-- SUPPLIED RECORDS follows --

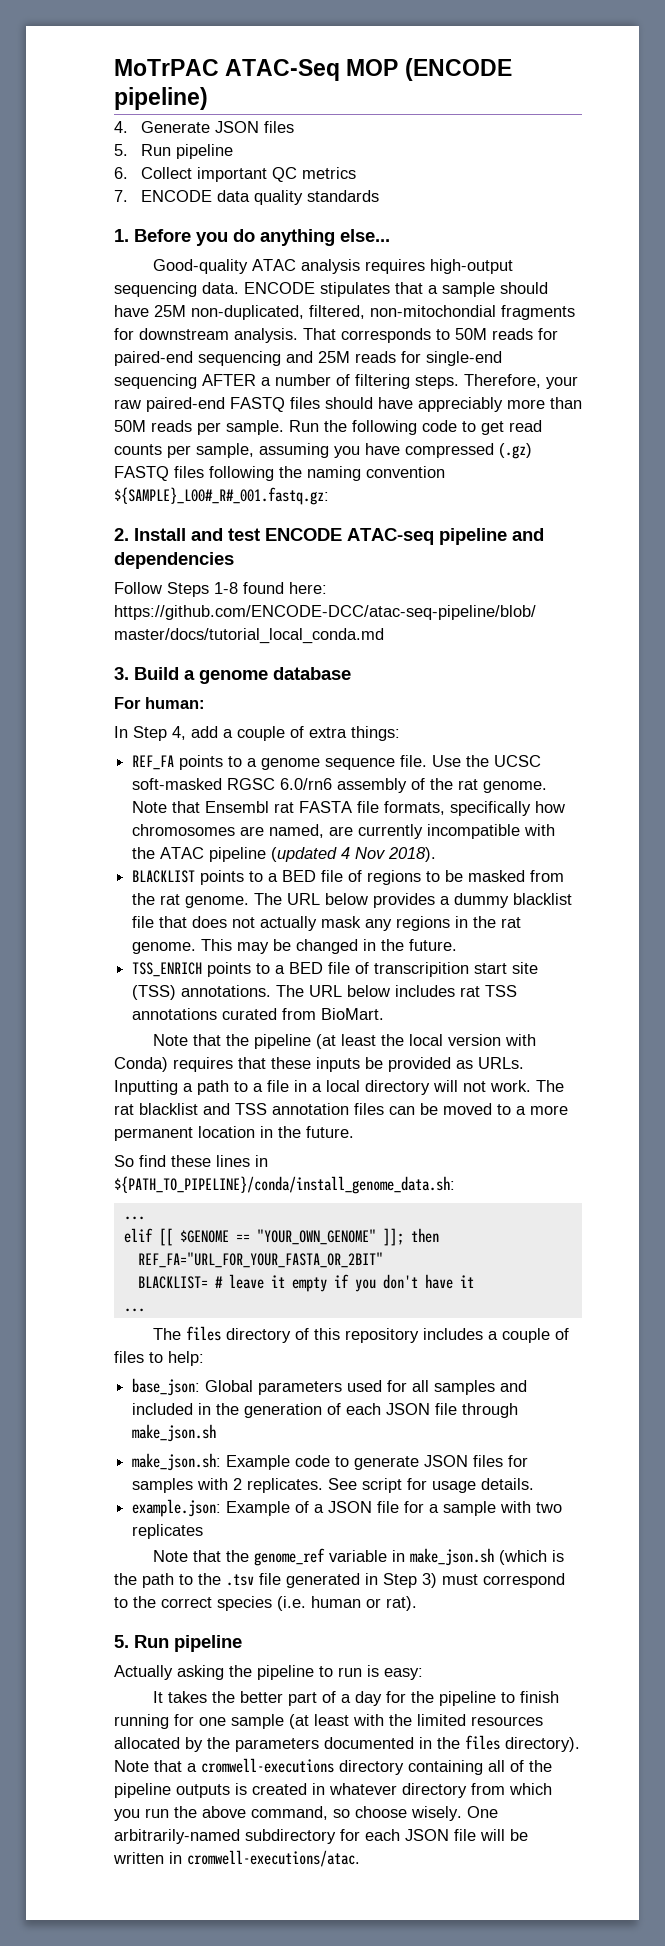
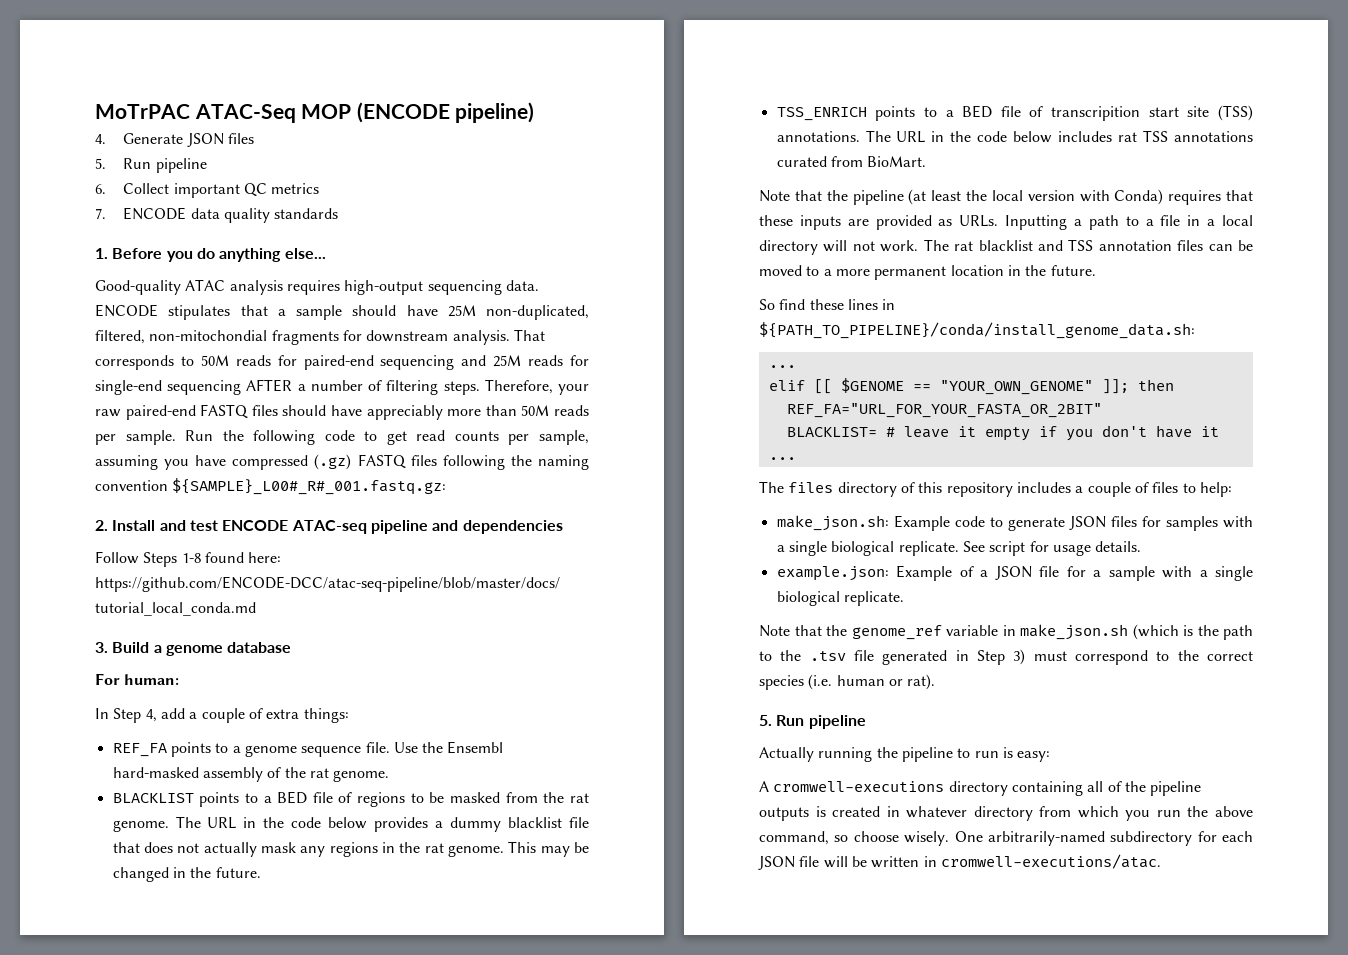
- Use the UCSC soft-masked RGSC 6.0/rn6 assembly of the rat genome. Note that Ensembl rat FASTA file formats, specifically how chromosomes are named, are currently incompatible with the ATAC pipeline (updated 4 Nov 2018).
+ Use the Ensembl hard-masked assembly of the rat genome.
- The URL below provides a dummy blacklist file that does not actually mask any regions in the rat genome.
+ The URL in the code below provides a dummy blacklist file that does not actually mask any regions in the rat genome.
- The URL below includes rat TSS annotations curated from BioMart.
+ The URL in the code below includes rat TSS annotations curated from BioMart.
- Note that the pipeline (at least the local version with Conda) requires that these inputs be provided as URLs.
+ Note that the pipeline (at least the local version with Conda) requires that these inputs are provided as URLs.
- base_json: Global parameters used for all samples and included in the generation of each JSON file through make_json.sh
- make_json.sh: Example code to generate JSON files for samples with 2 replicates.
+ make_json.sh: Example code to generate JSON files for samples with a single biological replicate.
- example.json: Example of a JSON file for a sample with two replicates
+ example.json: Example of a JSON file for a sample with a single biological replicate.
- Actually asking the pipeline to run is easy:
+ Actually running the pipeline to run is easy:
- It takes the better part of a day for the pipeline to finish running for one sample (at least with the limited resources allocated by the parameters documented in the files directory). Note that a cromwell-executions directory containing all of the pipeline outputs is created in whatever directory from which you run the above command, so choose wisely.
+ A cromwell-executions directory containing all of the pipeline outputs is created in whatever directory from which you run the above command, so choose wisely.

-- SUPPLIED RECORDS concluded --

BRIEF
Search the entries above for "Example". Show every line that has it.

ANSWER FOR THE TASK
- make_json.sh: Example code to generate JSON files for samples with 2 replicates.
+ make_json.sh: Example code to generate JSON files for samples with a single biological replicate.
- example.json: Example of a JSON file for a sample with two replicates
+ example.json: Example of a JSON file for a sample with a single biological replicate.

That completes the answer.